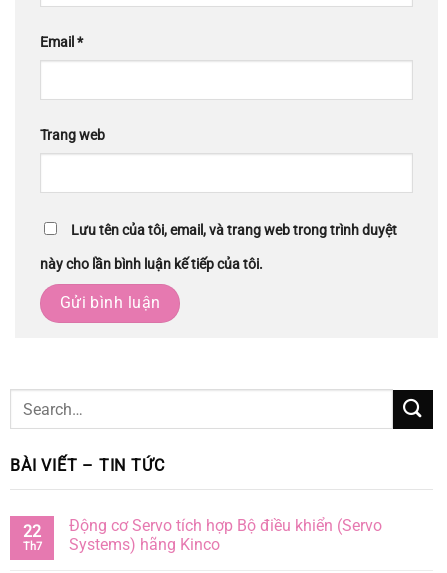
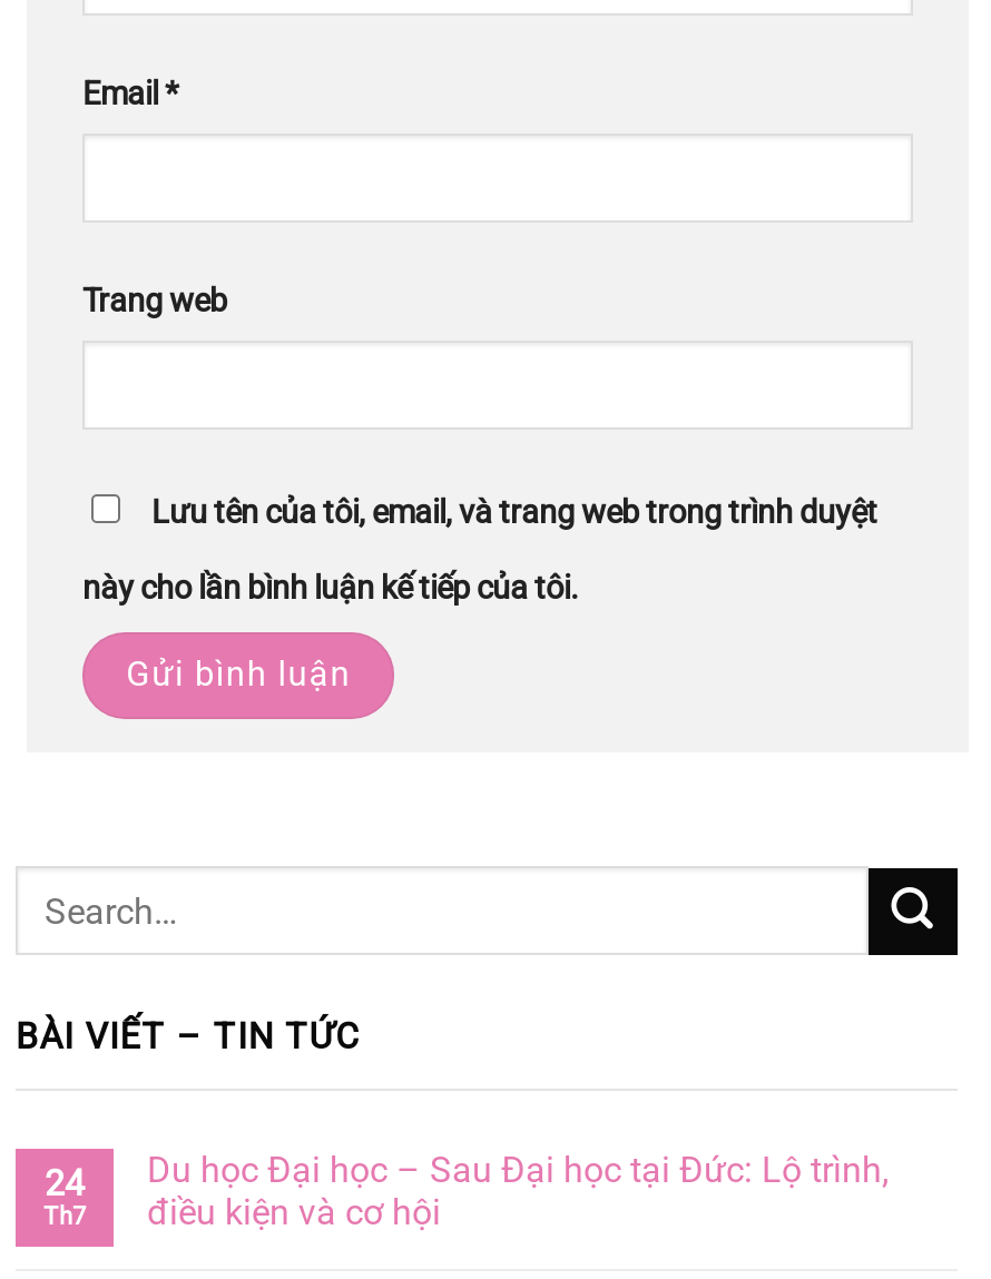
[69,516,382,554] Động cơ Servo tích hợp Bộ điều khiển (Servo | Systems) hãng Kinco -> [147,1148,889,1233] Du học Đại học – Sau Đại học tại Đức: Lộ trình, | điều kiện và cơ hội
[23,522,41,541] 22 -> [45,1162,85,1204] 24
* * *
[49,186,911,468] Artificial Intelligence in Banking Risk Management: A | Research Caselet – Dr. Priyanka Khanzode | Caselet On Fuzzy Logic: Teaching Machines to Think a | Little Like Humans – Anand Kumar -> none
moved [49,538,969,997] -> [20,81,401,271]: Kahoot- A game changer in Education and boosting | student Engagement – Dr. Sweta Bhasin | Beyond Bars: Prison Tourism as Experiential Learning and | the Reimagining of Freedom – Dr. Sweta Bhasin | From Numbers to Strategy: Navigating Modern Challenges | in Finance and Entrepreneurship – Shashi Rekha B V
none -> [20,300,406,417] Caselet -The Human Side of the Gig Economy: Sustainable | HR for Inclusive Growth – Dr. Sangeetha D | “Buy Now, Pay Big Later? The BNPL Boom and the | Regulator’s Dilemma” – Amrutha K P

Task to carry out: Reproducing the whole listing above is not the task. Copy exactly only the lines from the one with "[69,516,382,554] Động cơ" to the one with "[23,522,41,541] 22 -> [45,1162,85,1204] 24", both kept.

Exercise solution:
[69,516,382,554] Động cơ Servo tích hợp Bộ điều khiển (Servo | Systems) hãng Kinco -> [147,1148,889,1233] Du học Đại học – Sau Đại học tại Đức: Lộ trình, | điều kiện và cơ hội
[23,522,41,541] 22 -> [45,1162,85,1204] 24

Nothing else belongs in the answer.